--- EXERCISE DATA ---

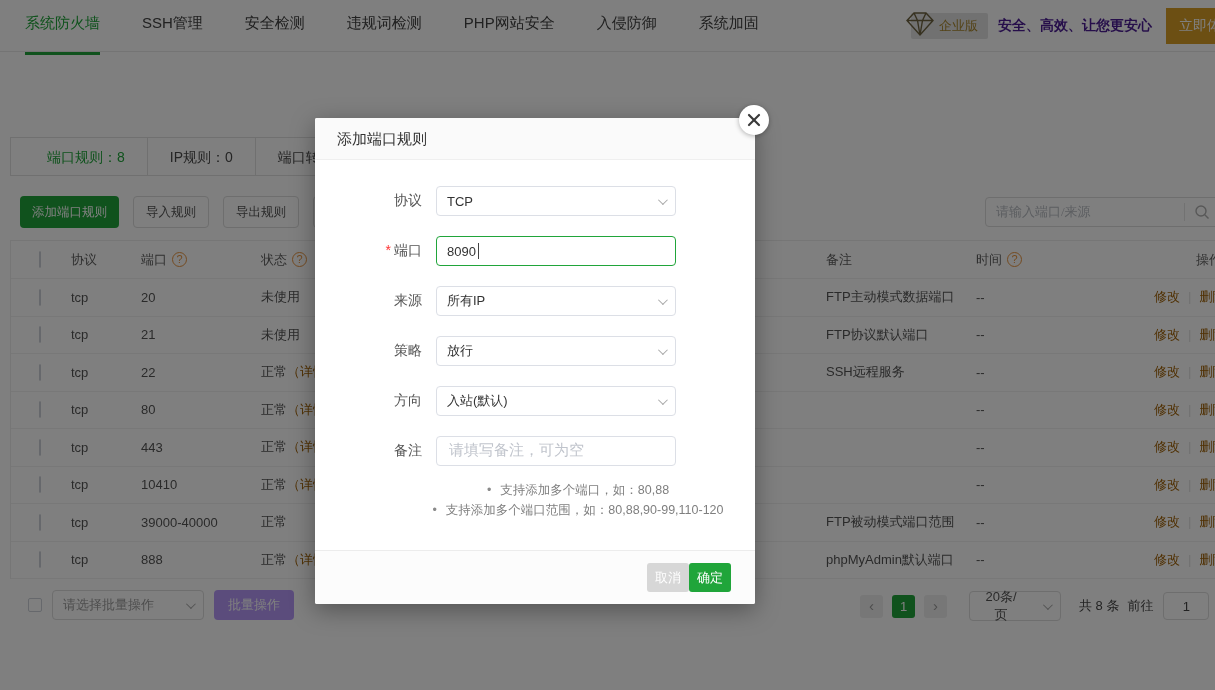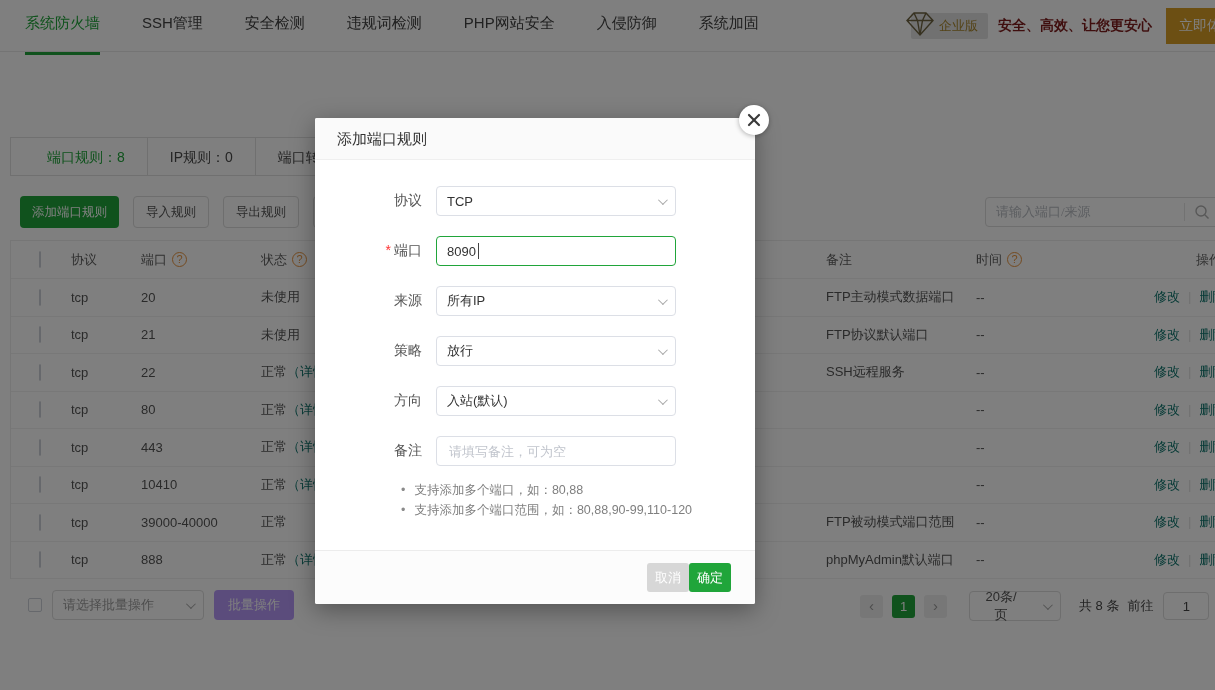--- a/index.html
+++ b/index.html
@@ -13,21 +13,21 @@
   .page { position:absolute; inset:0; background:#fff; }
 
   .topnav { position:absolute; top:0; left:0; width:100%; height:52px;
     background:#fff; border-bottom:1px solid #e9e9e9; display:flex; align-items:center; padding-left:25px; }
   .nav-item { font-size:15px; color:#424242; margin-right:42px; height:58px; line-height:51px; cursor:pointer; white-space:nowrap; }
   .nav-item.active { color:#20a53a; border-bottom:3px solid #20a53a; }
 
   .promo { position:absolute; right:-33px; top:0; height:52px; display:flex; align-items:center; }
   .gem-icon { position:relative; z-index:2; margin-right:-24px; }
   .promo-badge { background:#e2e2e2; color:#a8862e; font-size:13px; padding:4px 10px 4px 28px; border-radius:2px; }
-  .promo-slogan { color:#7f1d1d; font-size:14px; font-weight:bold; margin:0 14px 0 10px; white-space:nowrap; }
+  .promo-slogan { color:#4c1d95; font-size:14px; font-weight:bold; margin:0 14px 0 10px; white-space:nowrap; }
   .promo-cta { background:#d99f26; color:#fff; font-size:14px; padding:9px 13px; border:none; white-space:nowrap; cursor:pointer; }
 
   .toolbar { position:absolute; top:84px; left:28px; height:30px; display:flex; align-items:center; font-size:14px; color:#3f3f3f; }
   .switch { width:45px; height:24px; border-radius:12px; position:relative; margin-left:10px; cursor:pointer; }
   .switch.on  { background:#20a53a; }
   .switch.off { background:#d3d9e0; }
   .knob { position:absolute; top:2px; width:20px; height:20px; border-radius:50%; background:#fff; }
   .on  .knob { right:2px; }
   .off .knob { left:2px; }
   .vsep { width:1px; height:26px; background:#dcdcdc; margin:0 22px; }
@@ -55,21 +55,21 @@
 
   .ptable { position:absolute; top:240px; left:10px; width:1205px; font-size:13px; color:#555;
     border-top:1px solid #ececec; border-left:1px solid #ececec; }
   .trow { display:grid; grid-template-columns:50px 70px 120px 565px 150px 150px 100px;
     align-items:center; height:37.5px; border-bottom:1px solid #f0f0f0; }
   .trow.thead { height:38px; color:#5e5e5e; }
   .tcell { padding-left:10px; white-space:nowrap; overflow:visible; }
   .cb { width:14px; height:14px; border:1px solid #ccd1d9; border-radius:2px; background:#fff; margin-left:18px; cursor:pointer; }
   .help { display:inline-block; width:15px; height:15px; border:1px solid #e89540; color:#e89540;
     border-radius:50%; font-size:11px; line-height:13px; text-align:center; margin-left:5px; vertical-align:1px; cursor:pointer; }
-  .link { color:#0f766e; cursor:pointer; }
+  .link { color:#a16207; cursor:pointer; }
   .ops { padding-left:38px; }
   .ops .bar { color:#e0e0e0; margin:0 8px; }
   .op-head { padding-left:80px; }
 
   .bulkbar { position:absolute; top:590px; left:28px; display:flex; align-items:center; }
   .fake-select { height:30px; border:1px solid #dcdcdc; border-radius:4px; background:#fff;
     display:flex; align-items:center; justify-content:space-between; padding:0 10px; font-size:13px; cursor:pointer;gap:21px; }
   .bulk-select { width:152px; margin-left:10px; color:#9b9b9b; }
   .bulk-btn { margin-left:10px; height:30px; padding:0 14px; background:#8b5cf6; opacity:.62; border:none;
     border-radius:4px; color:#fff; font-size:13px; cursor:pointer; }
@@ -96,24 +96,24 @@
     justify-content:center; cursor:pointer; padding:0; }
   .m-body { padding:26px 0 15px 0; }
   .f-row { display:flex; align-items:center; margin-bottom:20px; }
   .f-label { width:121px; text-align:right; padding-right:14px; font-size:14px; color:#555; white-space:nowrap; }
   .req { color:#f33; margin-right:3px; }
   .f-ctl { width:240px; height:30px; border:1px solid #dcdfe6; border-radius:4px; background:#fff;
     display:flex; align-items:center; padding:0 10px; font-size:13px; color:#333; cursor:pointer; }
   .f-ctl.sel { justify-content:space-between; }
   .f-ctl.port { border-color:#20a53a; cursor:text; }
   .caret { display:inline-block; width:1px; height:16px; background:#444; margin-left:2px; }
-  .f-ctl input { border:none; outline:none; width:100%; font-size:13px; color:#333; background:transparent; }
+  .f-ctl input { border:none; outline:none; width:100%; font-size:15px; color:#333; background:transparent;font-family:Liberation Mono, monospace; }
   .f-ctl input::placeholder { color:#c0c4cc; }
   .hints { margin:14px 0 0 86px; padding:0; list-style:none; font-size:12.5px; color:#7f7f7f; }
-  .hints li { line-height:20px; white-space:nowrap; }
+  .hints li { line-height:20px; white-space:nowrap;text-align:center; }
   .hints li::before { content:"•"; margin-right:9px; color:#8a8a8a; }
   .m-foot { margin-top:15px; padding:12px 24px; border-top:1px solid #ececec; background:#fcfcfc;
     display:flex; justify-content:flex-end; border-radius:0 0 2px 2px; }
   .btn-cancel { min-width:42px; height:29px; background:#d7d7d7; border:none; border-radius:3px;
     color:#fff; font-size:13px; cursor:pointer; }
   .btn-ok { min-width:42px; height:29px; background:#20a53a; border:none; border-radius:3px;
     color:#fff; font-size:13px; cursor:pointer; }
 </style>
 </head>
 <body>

---

HOW TO COMPLETE THIS TASK: Where an entry includes an image, skip the image and return everything else exactly.

COMPLETED TASK:
--- a/index.html
+++ b/index.html
@@ -13,21 +13,21 @@
   .page { position:absolute; inset:0; background:#fff; }
 
   .topnav { position:absolute; top:0; left:0; width:100%; height:52px;
     background:#fff; border-bottom:1px solid #e9e9e9; display:flex; align-items:center; padding-left:25px; }
   .nav-item { font-size:15px; color:#424242; margin-right:42px; height:58px; line-height:51px; cursor:pointer; white-space:nowrap; }
   .nav-item.active { color:#20a53a; border-bottom:3px solid #20a53a; }
 
   .promo { position:absolute; right:-33px; top:0; height:52px; display:flex; align-items:center; }
   .gem-icon { position:relative; z-index:2; margin-right:-24px; }
   .promo-badge { background:#e2e2e2; color:#a8862e; font-size:13px; padding:4px 10px 4px 28px; border-radius:2px; }
-  .promo-slogan { color:#7f1d1d; font-size:14px; font-weight:bold; margin:0 14px 0 10px; white-space:nowrap; }
+  .promo-slogan { color:#4c1d95; font-size:14px; font-weight:bold; margin:0 14px 0 10px; white-space:nowrap; }
   .promo-cta { background:#d99f26; color:#fff; font-size:14px; padding:9px 13px; border:none; white-space:nowrap; cursor:pointer; }
 
   .toolbar { position:absolute; top:84px; left:28px; height:30px; display:flex; align-items:center; font-size:14px; color:#3f3f3f; }
   .switch { width:45px; height:24px; border-radius:12px; position:relative; margin-left:10px; cursor:pointer; }
   .switch.on  { background:#20a53a; }
   .switch.off { background:#d3d9e0; }
   .knob { position:absolute; top:2px; width:20px; height:20px; border-radius:50%; background:#fff; }
   .on  .knob { right:2px; }
   .off .knob { left:2px; }
   .vsep { width:1px; height:26px; background:#dcdcdc; margin:0 22px; }
@@ -55,21 +55,21 @@
 
   .ptable { position:absolute; top:240px; left:10px; width:1205px; font-size:13px; color:#555;
     border-top:1px solid #ececec; border-left:1px solid #ececec; }
   .trow { display:grid; grid-template-columns:50px 70px 120px 565px 150px 150px 100px;
     align-items:center; height:37.5px; border-bottom:1px solid #f0f0f0; }
   .trow.thead { height:38px; color:#5e5e5e; }
   .tcell { padding-left:10px; white-space:nowrap; overflow:visible; }
   .cb { width:14px; height:14px; border:1px solid #ccd1d9; border-radius:2px; background:#fff; margin-left:18px; cursor:pointer; }
   .help { display:inline-block; width:15px; height:15px; border:1px solid #e89540; color:#e89540;
     border-radius:50%; font-size:11px; line-height:13px; text-align:center; margin-left:5px; vertical-align:1px; cursor:pointer; }
-  .link { color:#0f766e; cursor:pointer; }
+  .link { color:#a16207; cursor:pointer; }
   .ops { padding-left:38px; }
   .ops .bar { color:#e0e0e0; margin:0 8px; }
   .op-head { padding-left:80px; }
 
   .bulkbar { position:absolute; top:590px; left:28px; display:flex; align-items:center; }
   .fake-select { height:30px; border:1px solid #dcdcdc; border-radius:4px; background:#fff;
     display:flex; align-items:center; justify-content:space-between; padding:0 10px; font-size:13px; cursor:pointer;gap:21px; }
   .bulk-select { width:152px; margin-left:10px; color:#9b9b9b; }
   .bulk-btn { margin-left:10px; height:30px; padding:0 14px; background:#8b5cf6; opacity:.62; border:none;
     border-radius:4px; color:#fff; font-size:13px; cursor:pointer; }
@@ -96,24 +96,24 @@
     justify-content:center; cursor:pointer; padding:0; }
   .m-body { padding:26px 0 15px 0; }
   .f-row { display:flex; align-items:center; margin-bottom:20px; }
   .f-label { width:121px; text-align:right; padding-right:14px; font-size:14px; color:#555; white-space:nowrap; }
   .req { color:#f33; margin-right:3px; }
   .f-ctl { width:240px; height:30px; border:1px solid #dcdfe6; border-radius:4px; background:#fff;
     display:flex; align-items:center; padding:0 10px; font-size:13px; color:#333; cursor:pointer; }
   .f-ctl.sel { justify-content:space-between; }
   .f-ctl.port { border-color:#20a53a; cursor:text; }
   .caret { display:inline-block; width:1px; height:16px; background:#444; margin-left:2px; }
-  .f-ctl input { border:none; outline:none; width:100%; font-size:13px; color:#333; background:transparent; }
+  .f-ctl input { border:none; outline:none; width:100%; font-size:15px; color:#333; background:transparent;font-family:Liberation Mono, monospace; }
   .f-ctl input::placeholder { color:#c0c4cc; }
   .hints { margin:14px 0 0 86px; padding:0; list-style:none; font-size:12.5px; color:#7f7f7f; }
-  .hints li { line-height:20px; white-space:nowrap; }
+  .hints li { line-height:20px; white-space:nowrap;text-align:center; }
   .hints li::before { content:"•"; margin-right:9px; color:#8a8a8a; }
   .m-foot { margin-top:15px; padding:12px 24px; border-top:1px solid #ececec; background:#fcfcfc;
     display:flex; justify-content:flex-end; border-radius:0 0 2px 2px; }
   .btn-cancel { min-width:42px; height:29px; background:#d7d7d7; border:none; border-radius:3px;
     color:#fff; font-size:13px; cursor:pointer; }
   .btn-ok { min-width:42px; height:29px; background:#20a53a; border:none; border-radius:3px;
     color:#fff; font-size:13px; cursor:pointer; }
 </style>
 </head>
 <body>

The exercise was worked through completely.